Searching watermarks

Use Watermarker.search() to scan a document for objects that can be treated as watermarks — including watermarks added by third-party tools. Without criteria, search() returns a subset such as backgrounds and floating objects; pass a criteria object to narrow the results.

Search for possible watermarks

The example below searches a watermarked PDF and prints the text, page, and size of each possible watermark.

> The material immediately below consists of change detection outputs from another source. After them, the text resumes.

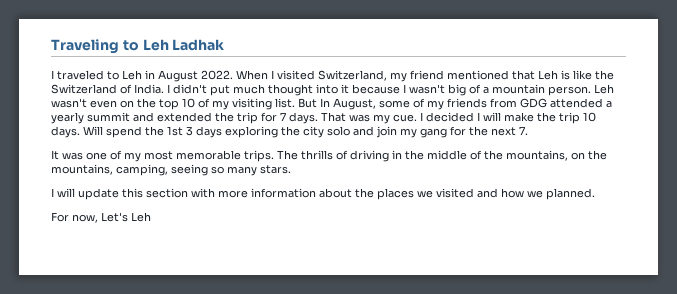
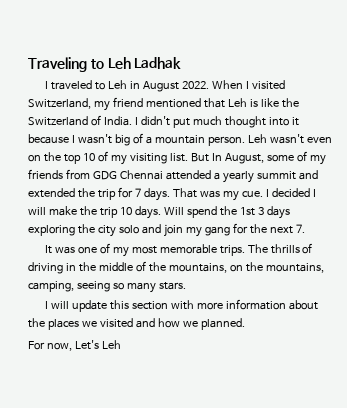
- But In August, some of my friends from GDG attended a yearly summit and extended the trip for 7 days.
+ But In August, some of my friends from GDG Chennai attended a yearly summit and extended the trip for 7 days.

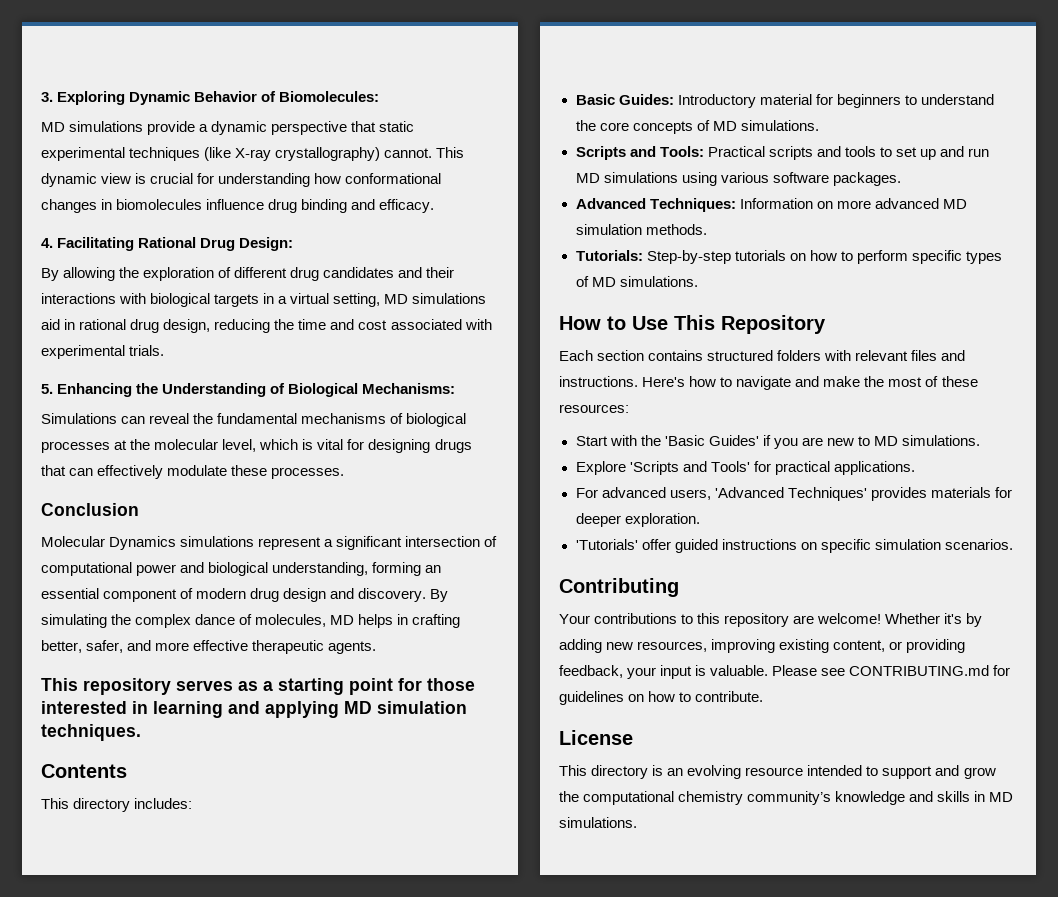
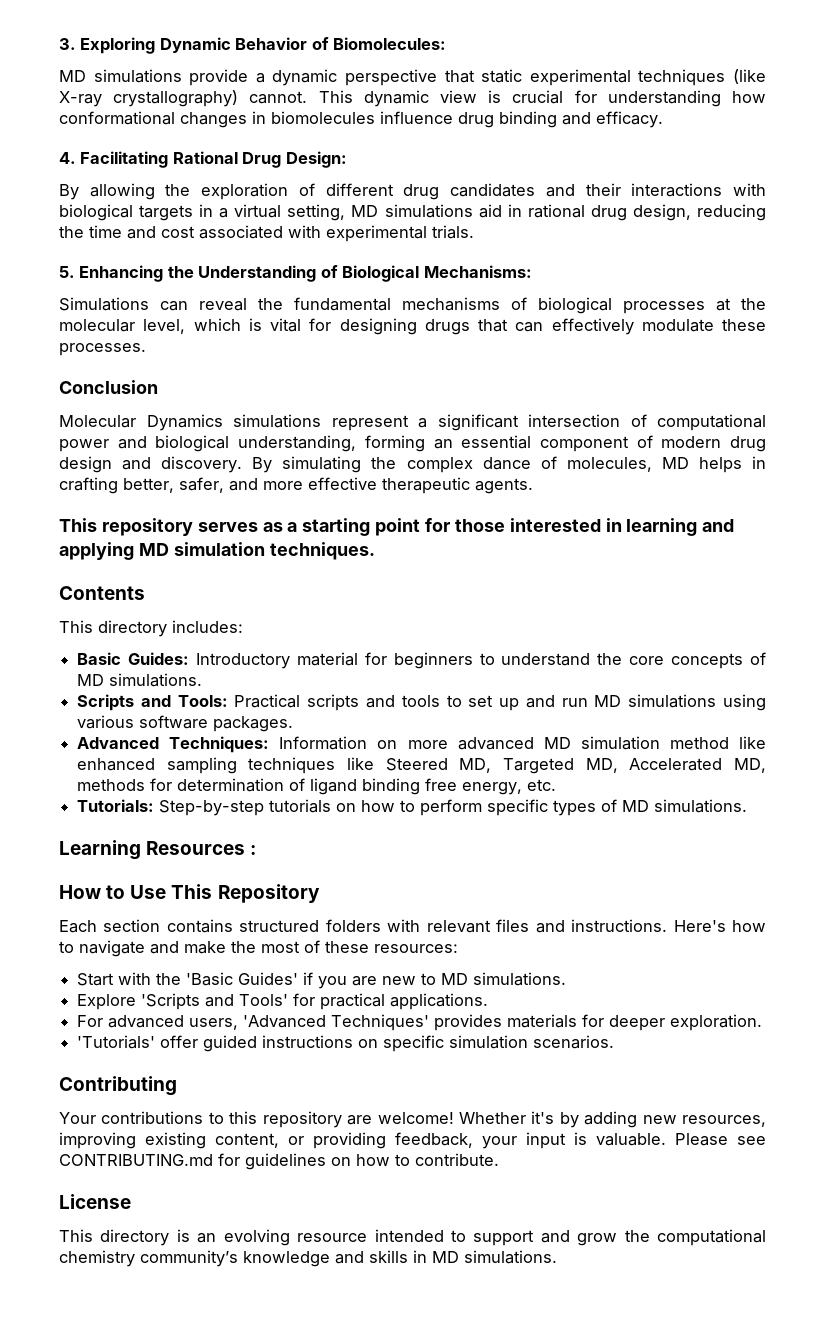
- Advanced Techniques: Information on more advanced MD simulation methods.
+ Advanced Techniques: Information on more advanced MD simulation method like enhanced sampling techniques like Steered MD, Targeted MD, Accelerated MD, methods for determination of ligand binding free energy, etc.
+ Learning Resources :

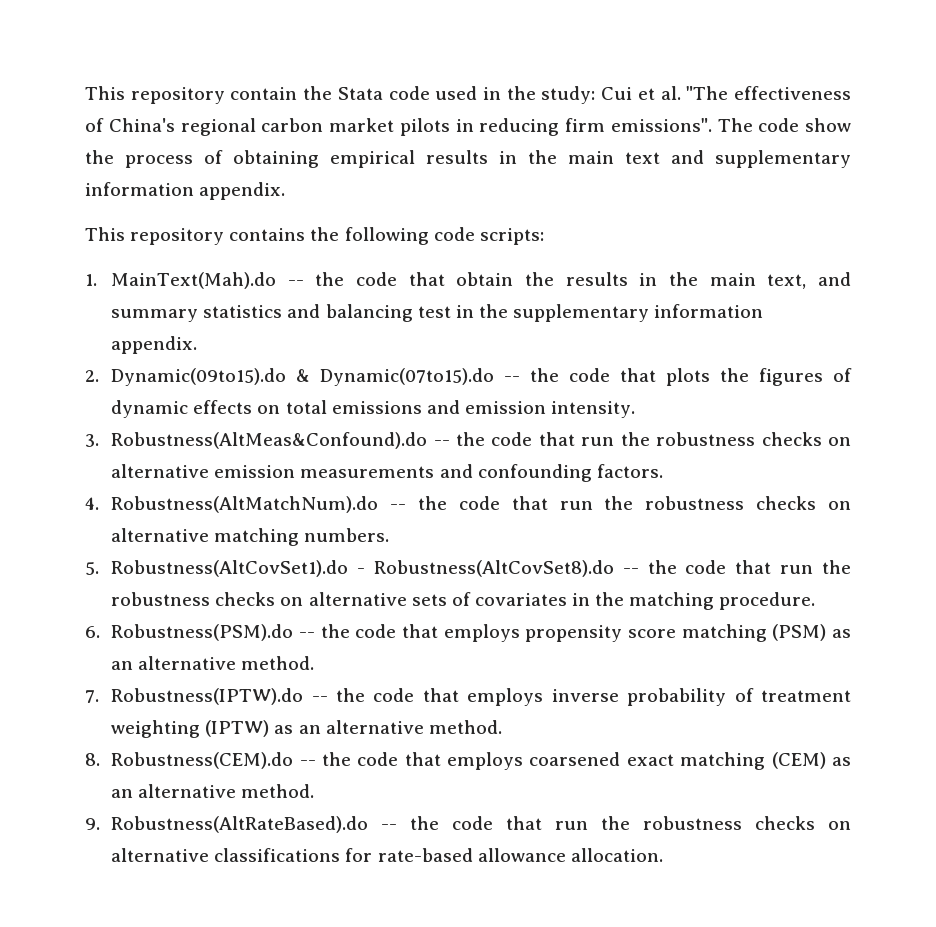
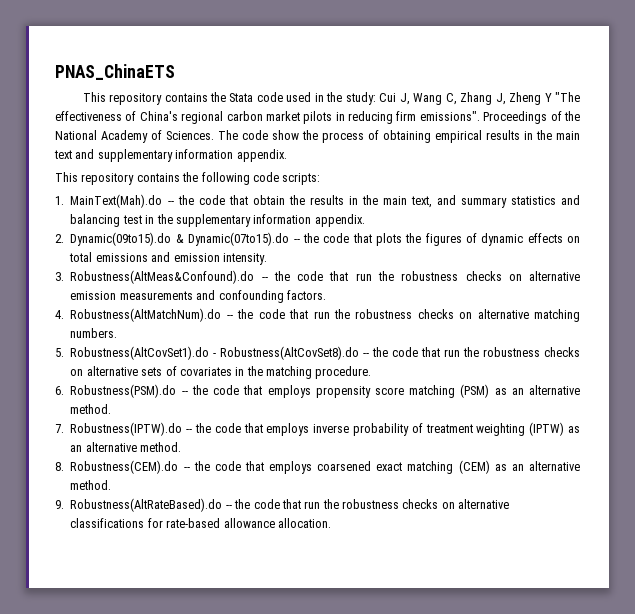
- This repository contain the Stata code used in the study: Cui et al. "The effectiveness of China's regional carbon market pilots in reducing firm emissions".
+ PNAS_ChinaETS
+ This repository contains the Stata code used in the study: Cui J, Wang C, Zhang J, Zheng Y "The effectiveness of China's regional carbon market pilots in reducing firm emissions".
+ Proceedings of the National Academy of Sciences.

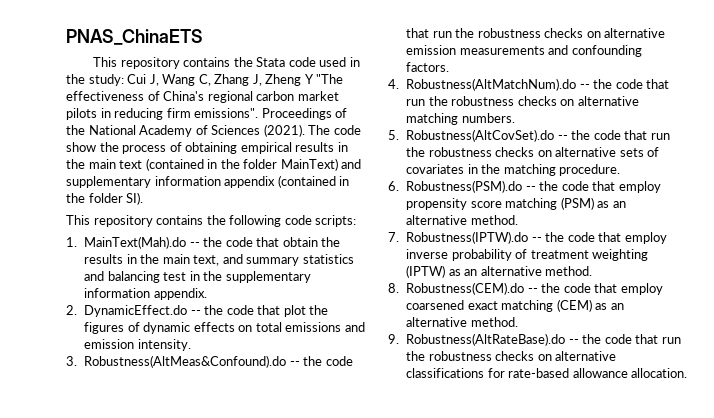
- Proceedings of the National Academy of Sciences.
+ Proceedings of the National Academy of Sciences (2021).
- The code show the process of obtaining empirical results in the main text and supplementary information appendix.
+ The code show the process of obtaining empirical results in the main text (contained in the folder MainText) and supplementary information appendix (contained in the folder SI).
- 2. Dynamic(09to15).do & Dynamic(07to15).do -- the code that plots the figures of dynamic effects on total emissions and emission intensity.
+ 2. DynamicEffect.do -- the code that plot the figures of dynamic effects on total emissions and emission intensity.
- 5. Robustness(AltCovSet1).do - Robustness(AltCovSet8).do -- the code that run the robustness checks on alternative sets of covariates in the matching procedure.
+ 5. Robustness(AltCovSet).do -- the code that run the robustness checks on alternative sets of covariates in the matching procedure.
- 6. Robustness(PSM).do -- the code that employs propensity score matching (PSM) as an alternative method.
+ 6. Robustness(PSM).do -- the code that employ propensity score matching (PSM) as an alternative method.
- 7. Robustness(IPTW).do -- the code that employs inverse probability of treatment weighting (IPTW) as an alternative method.
+ 7. Robustness(IPTW).do -- the code that employ inverse probability of treatment weighting (IPTW) as an alternative method.
- 8. Robustness(CEM).do -- the code that employs coarsened exact matching (CEM) as an alternative method.
+ 8. Robustness(CEM).do -- the code that employ coarsened exact matching (CEM) as an alternative method.
- 9. Robustness(AltRateBased).do -- the code that run the robustness checks on alternative classifications for rate-based allowance allocation.
+ 9. Robustness(AltRateBase).do -- the code that run the robustness checks on alternative classifications for rate-based allowance allocation.

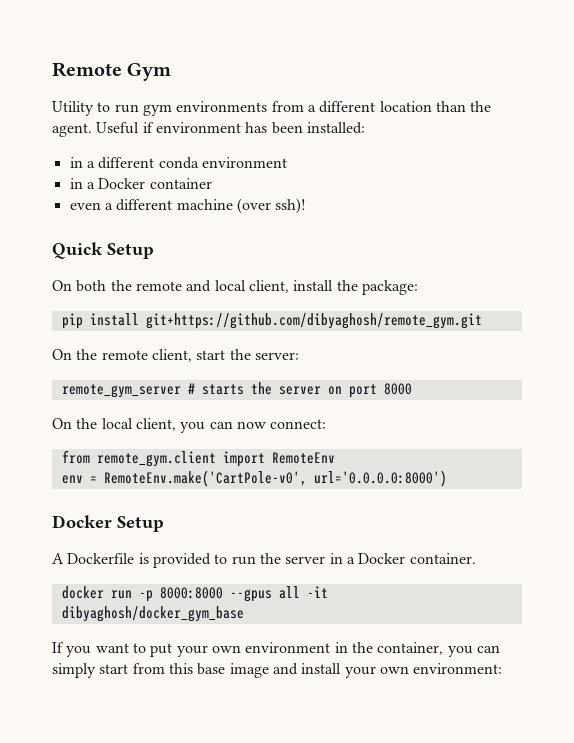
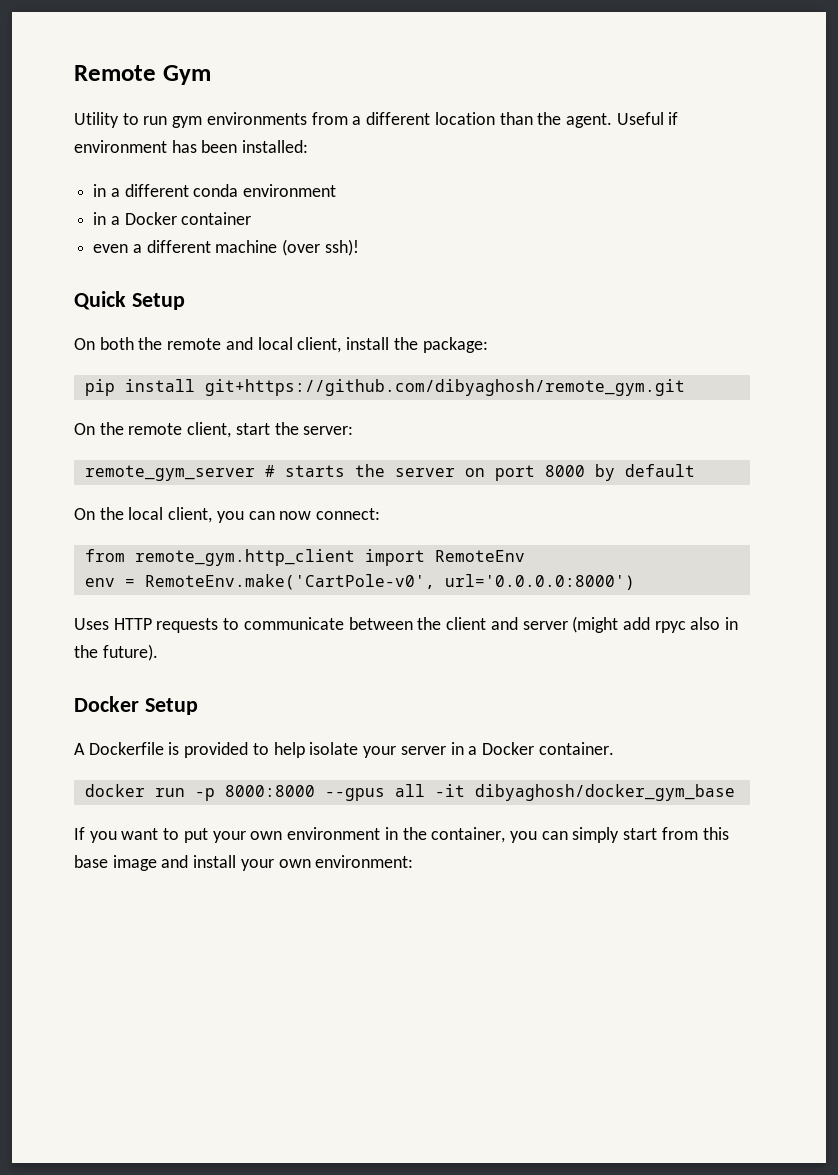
- remote_gym_server # starts the server on port 8000
+ remote_gym_server # starts the server on port 8000 by default
- from remote_gym.client import RemoteEnv
+ from remote_gym.http_client import RemoteEnv
+ Uses HTTP requests to communicate between the client and server (might add rpyc also in the future).
- A Dockerfile is provided to run the server in a Docker container.
+ A Dockerfile is provided to help isolate your server in a Docker container.

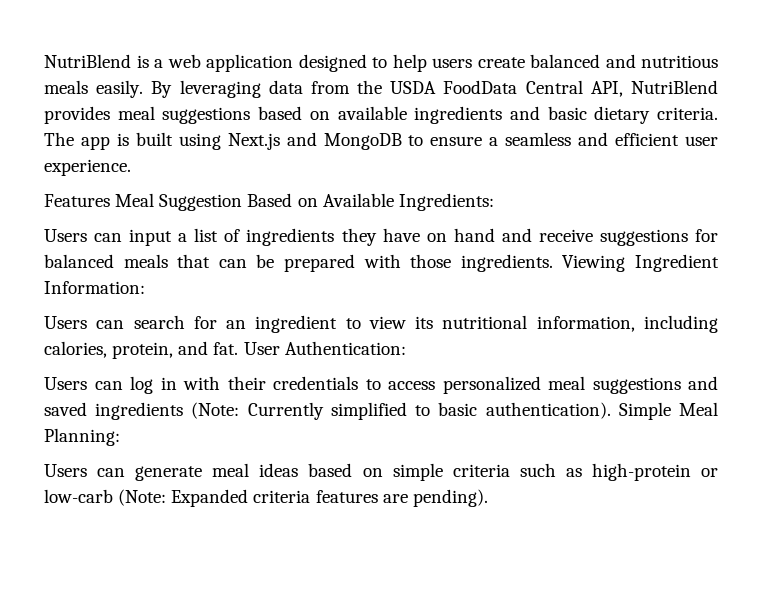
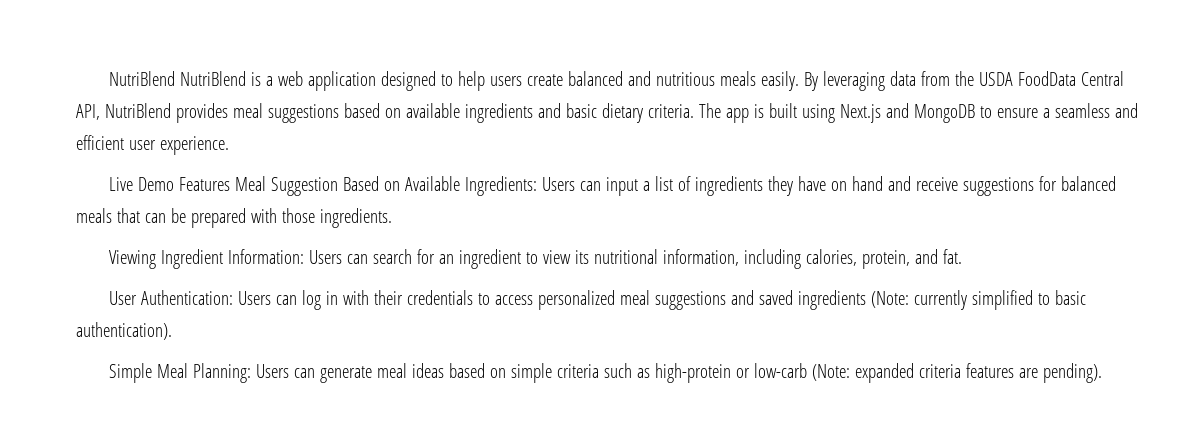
- NutriBlend is a web application designed to help users create balanced and nutritious meals easily.
+ NutriBlend NutriBlend is a web application designed to help users create balanced and nutritious meals easily.
- Features Meal Suggestion Based on Available Ingredients:
- Users can input a list of ingredients they have on hand and receive suggestions for balanced meals that can be prepared with those ingredients. Viewing Ingredient Information:
- Users can search for an ingredient to view its nutritional information, including calories, protein, and fat. User Authentication:
- Users can log in with their credentials to access personalized meal suggestions and saved ingredients (Note:
+ Live Demo Features Meal Suggestion Based on Available Ingredients: Users can input a list of ingredients they have on hand and receive suggestions for balanced meals that can be prepared with those ingredients.
+ Viewing Ingredient Information: Users can search for an ingredient to view its nutritional information, including calories, protein, and fat.
+ User Authentication: Users can log in with their credentials to access personalized meal suggestions and saved ingredients (Note:
- Currently simplified to basic authentication). Simple Meal Planning:
- Users can generate meal ideas based on simple criteria such as high-protein or low-carb (Note:
+ currently simplified to basic authentication).
+ Simple Meal Planning: Users can generate meal ideas based on simple criteria such as high-protein or low-carb (Note:
- Expanded criteria features are pending).
+ expanded criteria features are pending).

from groupdocs.watermark import Watermarker

def search_watermarks():
    with Watermarker("./document.pdf") as watermarker:
        possible = watermarker.search()
        print(f"Found {len(possible)} possible watermark(s).")
        for wm in possible:
            text = (wm.text or "").strip()
            print(f"- page={wm.page_number} text={text!r} size={round(wm.width)}x{round(wm.height)}")

if __name__ == "__main__":
    search_watermarks()

document.pdf is the sample file used in this example. Click here to download it.

Found 8 possible watermark(s).
- page=1 text='CONFIDENTIAL' size=268x36
- page=1 text='' size=230x69
- page=1 text='' size=460x287
- page=2 text='CONFIDENTIAL' size=268x36
- page=3 text='CONFIDENTIAL' size=268x36
- page=None text='https://auroravisuals.example/legal/msa' size=128x14
- page=None text='https://auroravisuals.example/legal/licensing' size=173x14
- page=None text='https://auroravisuals.example/portfolio' size=76x14

Download full output

Each possible watermark exposes text, image_data, x, y, width, height, rotate_angle, and page_number.

Search criteria

Large documents may contain many candidates. Use dedicated criteria to find exactly what you need.

Text search criteria

Find watermarks by exact text.

from groupdocs.watermark import Watermarker
from groupdocs.watermark.search.search_criteria import TextSearchCriteria

def search_by_text():
    with Watermarker("./document.pdf") as watermarker:
        possible = watermarker.search(TextSearchCriteria("CONFIDENTIAL"))
        print("Found", len(possible), "possible watermark(s)")

if __name__ == "__main__":
    search_by_text()

document.pdf is the sample file used in this example. Click here to download it.

Found 6 possible watermark(s)

Download full output

Regular expression search criteria

Pass a compiled regular expression to TextSearchCriteria.

import re
from groupdocs.watermark import Watermarker
from groupdocs.watermark.search.search_criteria import TextSearchCriteria

def search_by_regex():
    with Watermarker("./document.pdf") as watermarker:
        possible = watermarker.search(TextSearchCriteria(re.compile(r"^CONFIDENTIAL$")))
        print("Found", len(possible), "possible watermark(s)")

if __name__ == "__main__":
    search_by_regex()

document.pdf is the sample file used in this example. Click here to download it.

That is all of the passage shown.